Your answer must be an exact transcription of the lines from the line with "- There are changes in serialization format" through the final line of the data.

*** THE RECORDS Section Begins ***

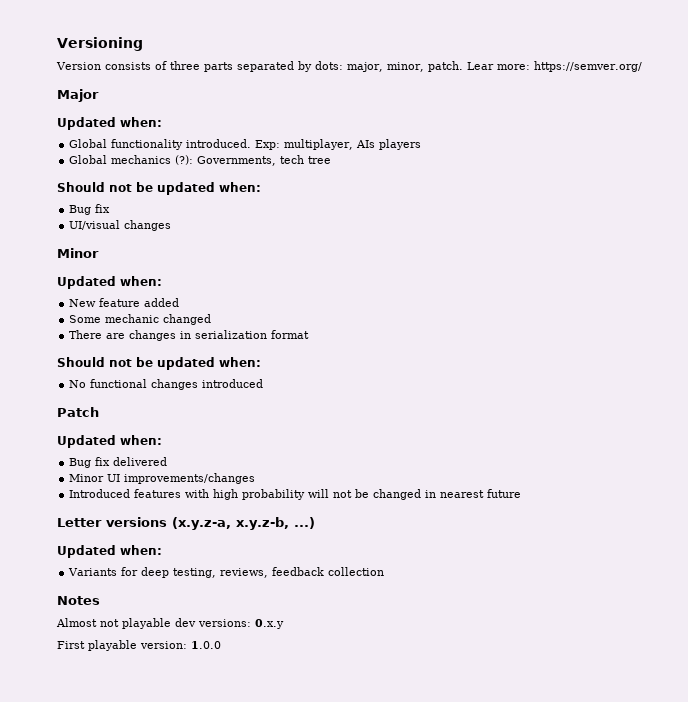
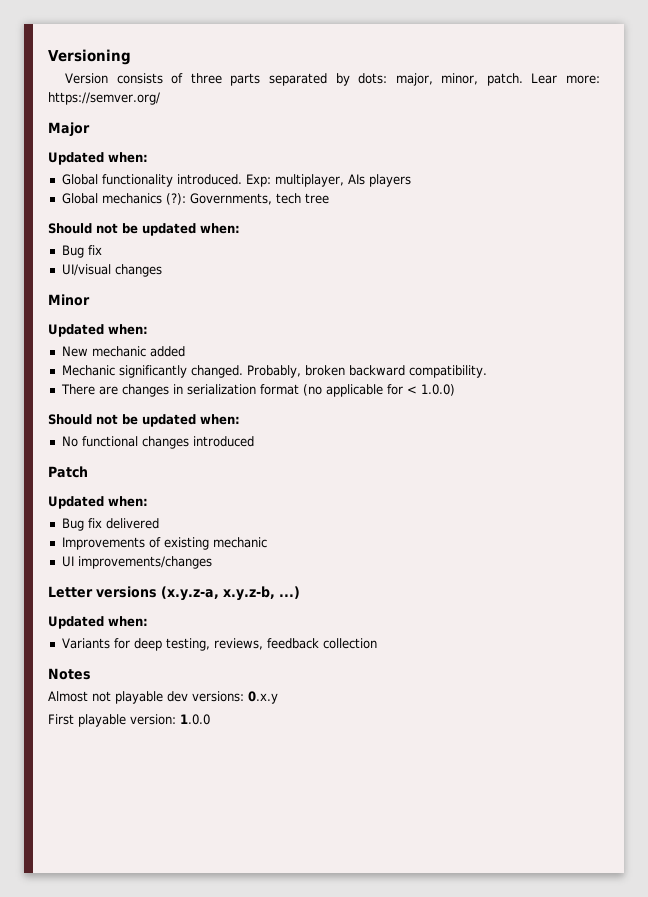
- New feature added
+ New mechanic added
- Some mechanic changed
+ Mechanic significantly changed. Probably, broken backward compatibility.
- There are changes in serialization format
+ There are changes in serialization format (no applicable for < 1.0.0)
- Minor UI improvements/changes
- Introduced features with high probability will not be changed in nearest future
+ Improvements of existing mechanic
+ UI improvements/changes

*** THE RECORDS Section Ends ***

**OUTPUT OF THE TASK**.
- There are changes in serialization format
+ There are changes in serialization format (no applicable for < 1.0.0)
- Minor UI improvements/changes
- Introduced features with high probability will not be changed in nearest future
+ Improvements of existing mechanic
+ UI improvements/changes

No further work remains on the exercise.